• _TASK BRIEF_: Restate every entry verbatim; drop the pictures.

##### INPUT DATA #####

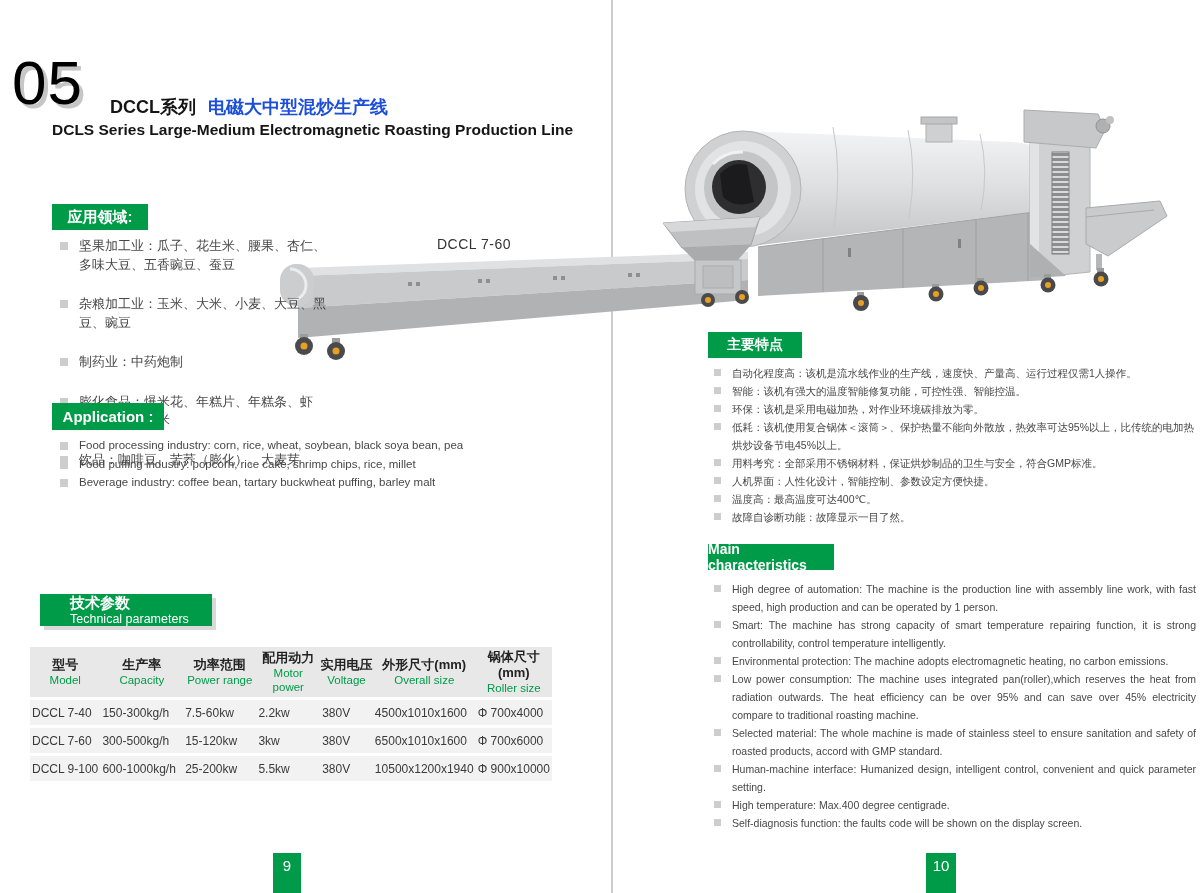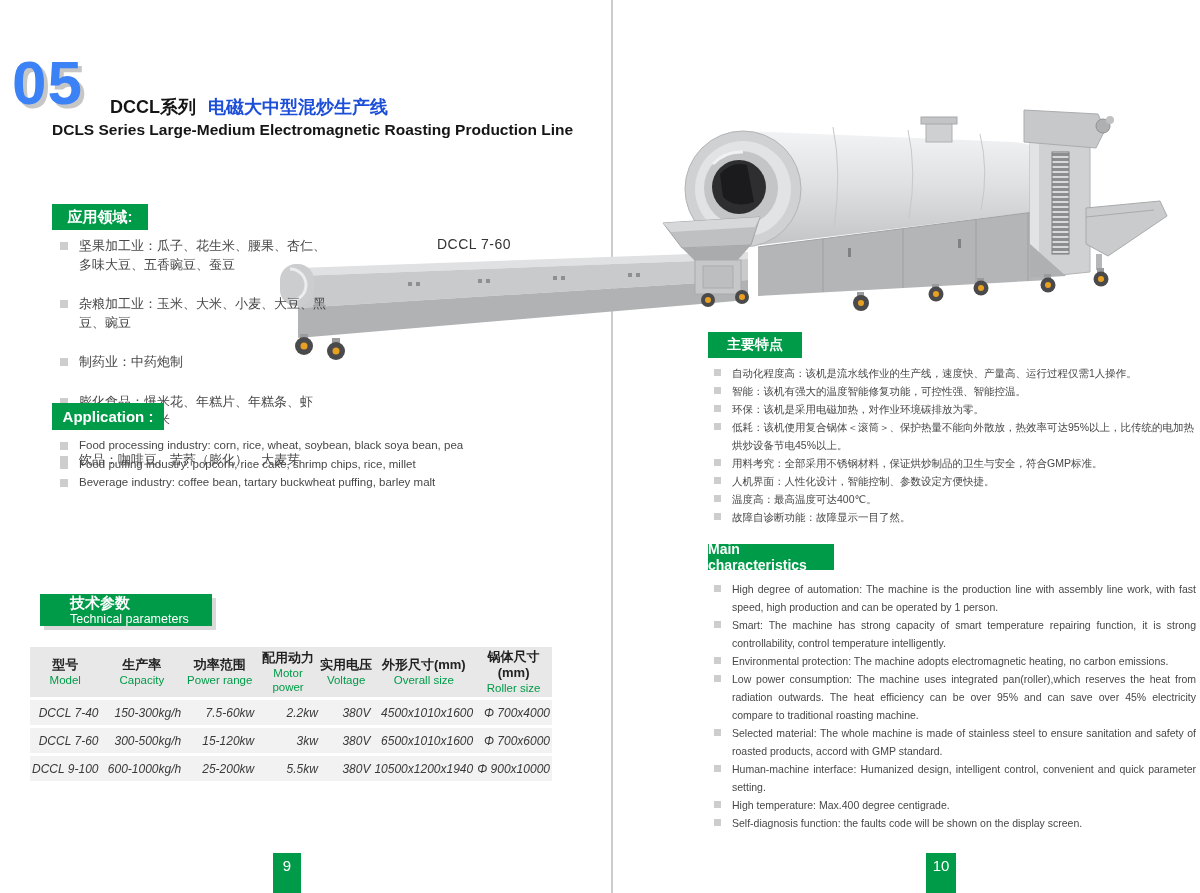"05" .idx-num { color: #3b82f6 -> #000000; font-weight: bold -> normal }
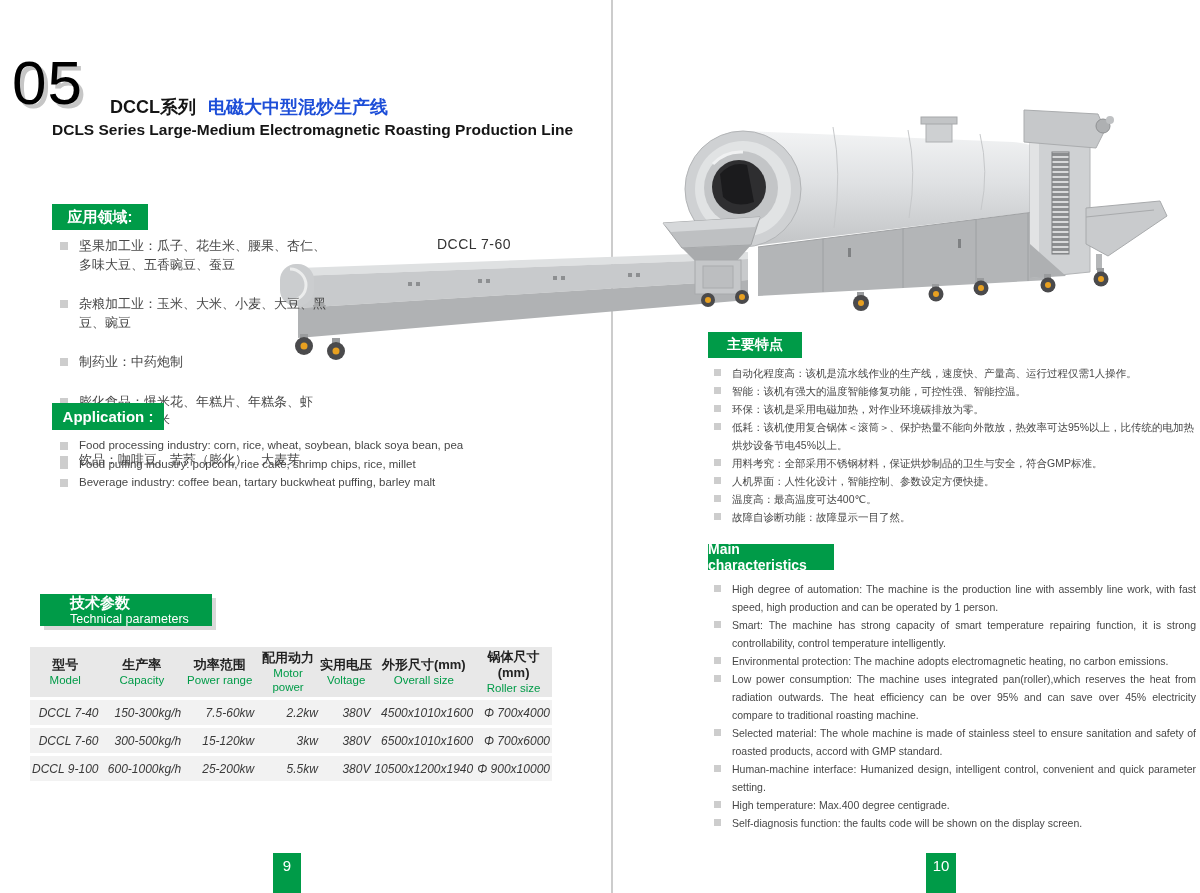"DCCL 7-40" .ttable td { font-style: italic -> none; text-align: right -> left }
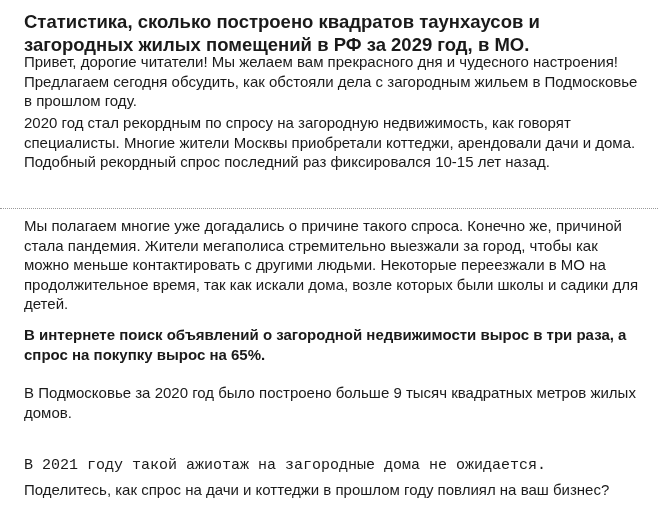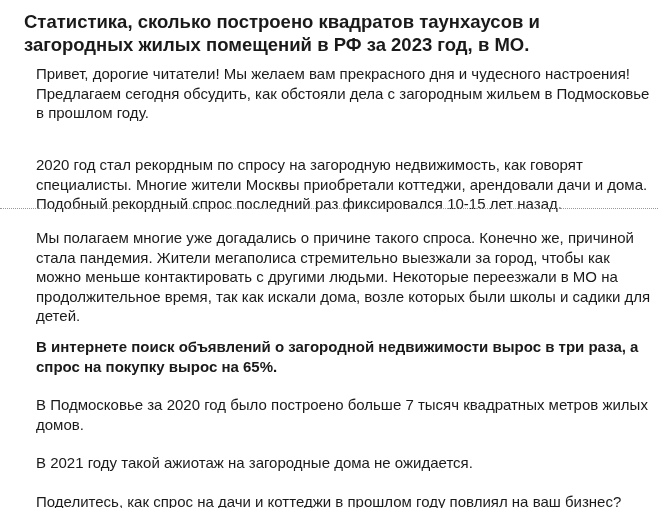"Статистика, сколько построено квадратов" h1.title { text: 2023 -> 2029 }
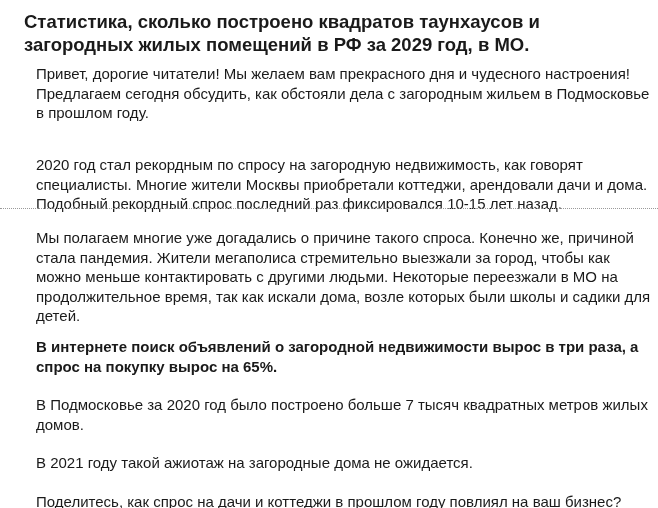"Привет, дорогие читатели! Мы желаем" .p { margin: 12px -> 0 }
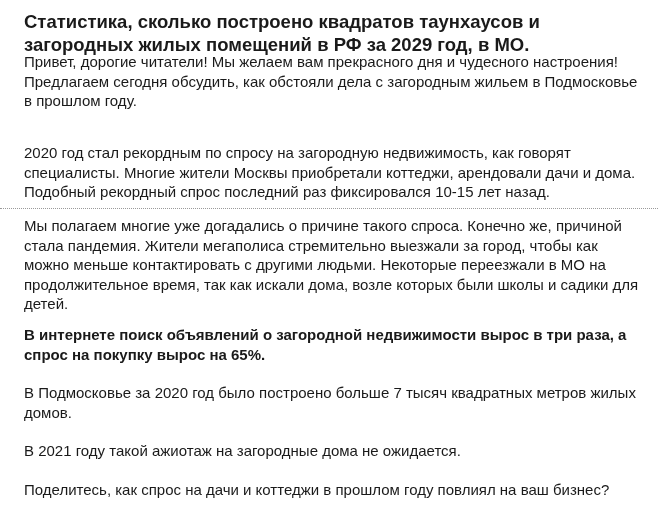"2020 год стал рекордным по" p.p { top: 143px -> 113px }
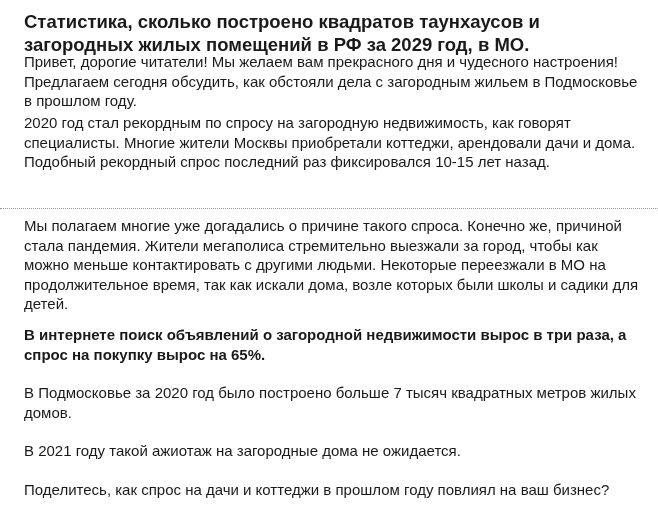"В Подмосковье за 2020 год" p.p { text: 7 -> 9 }
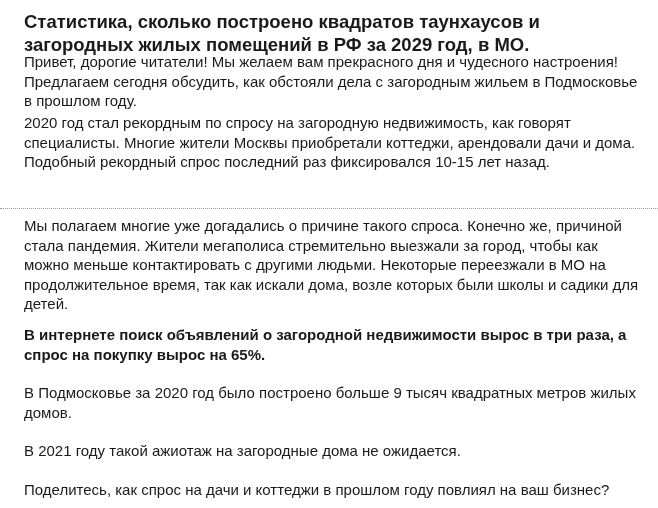"В 2021 году такой ажиотаж" p.p { font-family: none -> Liberation Mono, monospace; top: 441px -> 456px }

#####

• _SOLUTION TO THE EXERCISE_:
"05" .idx-num { color: #3b82f6 -> #000000; font-weight: bold -> normal }
"DCCL 7-40" .ttable td { font-style: italic -> none; text-align: right -> left }
"Статистика, сколько построено квадратов" h1.title { text: 2023 -> 2029 }
"Привет, дорогие читатели! Мы желаем" .p { margin: 12px -> 0 }
"2020 год стал рекордным по" p.p { top: 143px -> 113px }
"В Подмосковье за 2020 год" p.p { text: 7 -> 9 }
"В 2021 году такой ажиотаж" p.p { font-family: none -> Liberation Mono, monospace; top: 441px -> 456px }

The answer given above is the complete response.